TASK INSTRUCTIONS:
Look through the material below and count the lines that hold "rgba". Give that number by itself.

TASK INPUTS:

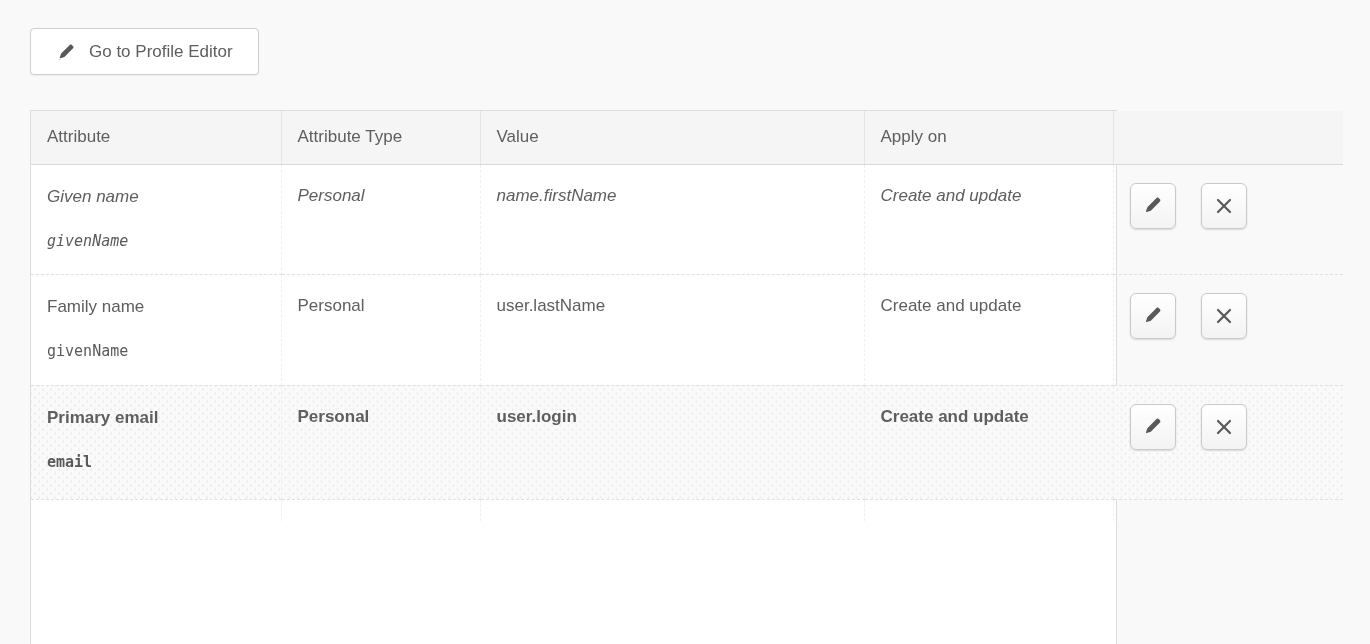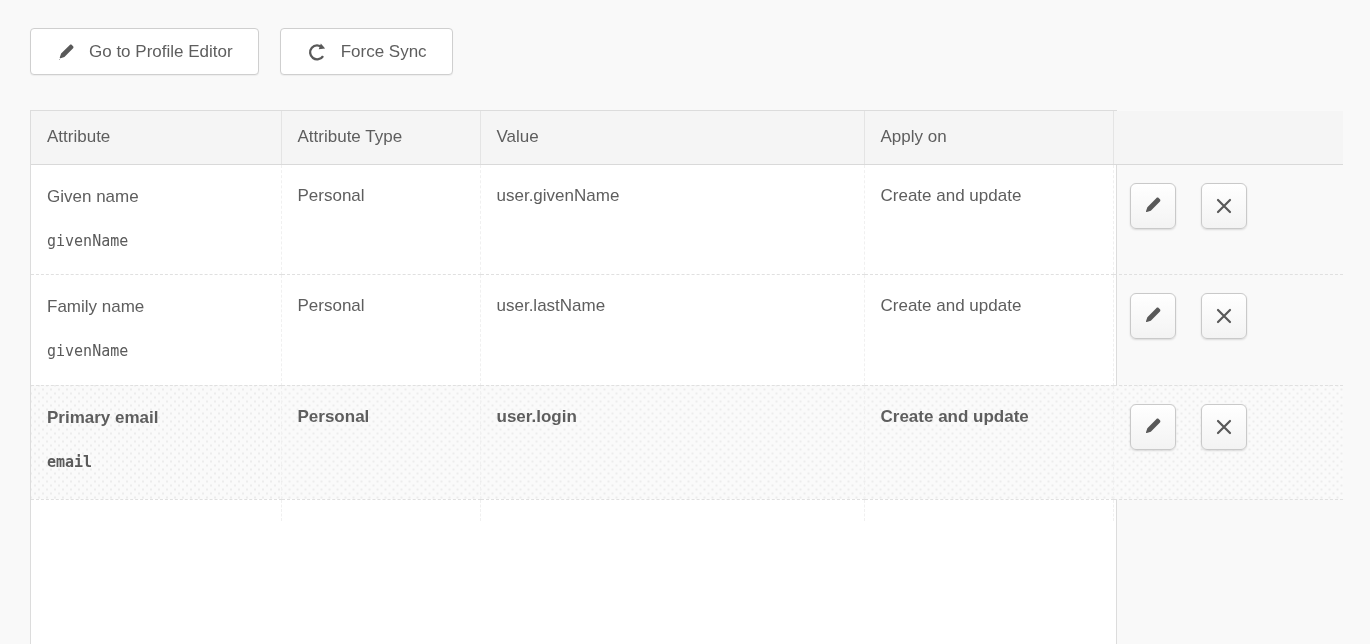--- a/index.html
+++ b/index.html
@@ -56,21 +56,21 @@
   tbody td {
     vertical-align:top;
     padding:21px 16px 0 16px;
     font-size:17px;
     color:#5e5e5e;
     border-bottom:1px dashed #e0e0e0;
     border-right:1px dashed #f0f0f0;
   }
   tbody td:last-child { border-right:none; }
   tr.r1 { height:110px; }
-  tr.r2 { height:110px; }
+  tr.r2 { height:110px;font-style:italic; }
   tr.r3 { height:111px; }
   tr.r4 { height:114px; }
 
   tr.highlighted td {
     background-color:#fafafa;
     background-image:
       radial-gradient(#ececec 1px, rgba(0,0,0,0) 1.2px),
       radial-gradient(#ececec 1px, rgba(0,0,0,0) 1.2px);
     background-size:8px 8px;
     background-position:0 0, 4px 4px;
@@ -108,29 +108,20 @@
   <button class="tb-btn">
     <span style="display:flex;">
       <svg width="20" height="20" viewBox="0 0 20 20">
         <path d="M13.8 2.9c0.55-0.55 1.5-0.55 2.05 0l1.25 1.25c0.55 0.55 0.55 1.5 0 2.05L8.4 14.9 4.6 16.2c-0.5 0.17-0.97-0.3-0.8-0.8l1.3-3.8z" fill="#595959"></path>
         <path d="M3.4 16.9 3 18l1.1-0.4z" fill="#595959"></path>
       </svg>
     </span>
     <span>Go to Profile Editor</span>
   </button>
 
-  <button class="tb-btn">
-    <span style="display:flex;">
-      <svg width="22" height="22" viewBox="0 0 24 24">
-        <path d="M17.6 7.2 A7.6 7.6 0 1 0 18.6 16.4" fill="none" stroke="#595959" stroke-width="2.5"></path>
-        <path d="M16.2 2.6 L20.9 8.3 L13.9 8.9 Z" fill="#595959"></path>
-      </svg>
-    </span>
-    <span>Force Sync</span>
-  </button>
 </div>
 
 <div class="table-wrap">
   <table>
     <colgroup>
       <col style="width:250px">
       <col style="width:199px">
       <col style="width:384px">
       <col style="width:249px">
       <col style="width:230px">
@@ -146,21 +137,21 @@
     </thead>
     <tbody>
 
 
       <tr class="r2">
         <td>
           <span class="attr-label">Given name</span>
           <span class="attr-name">givenName</span>
         </td>
         <td>Personal</td>
-        <td>user.givenName</td>
+        <td>name.firstName</td>
         <td>Create and update</td>
         <td class="actions-cell">
           <div class="actions">
             <button class="action-btn">
               <span style="display:flex;">
                 <svg width="21" height="21" viewBox="0 0 20 20">
                   <path d="M13.8 2.9c0.55-0.55 1.5-0.55 2.05 0l1.25 1.25c0.55 0.55 0.55 1.5 0 2.05L8.4 14.9 4.6 16.2c-0.5 0.17-0.97-0.3-0.8-0.8l1.3-3.8z" fill="#595959"></path>
                 </svg>
               </span>
             </button>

EXPECTED ANSWER:
2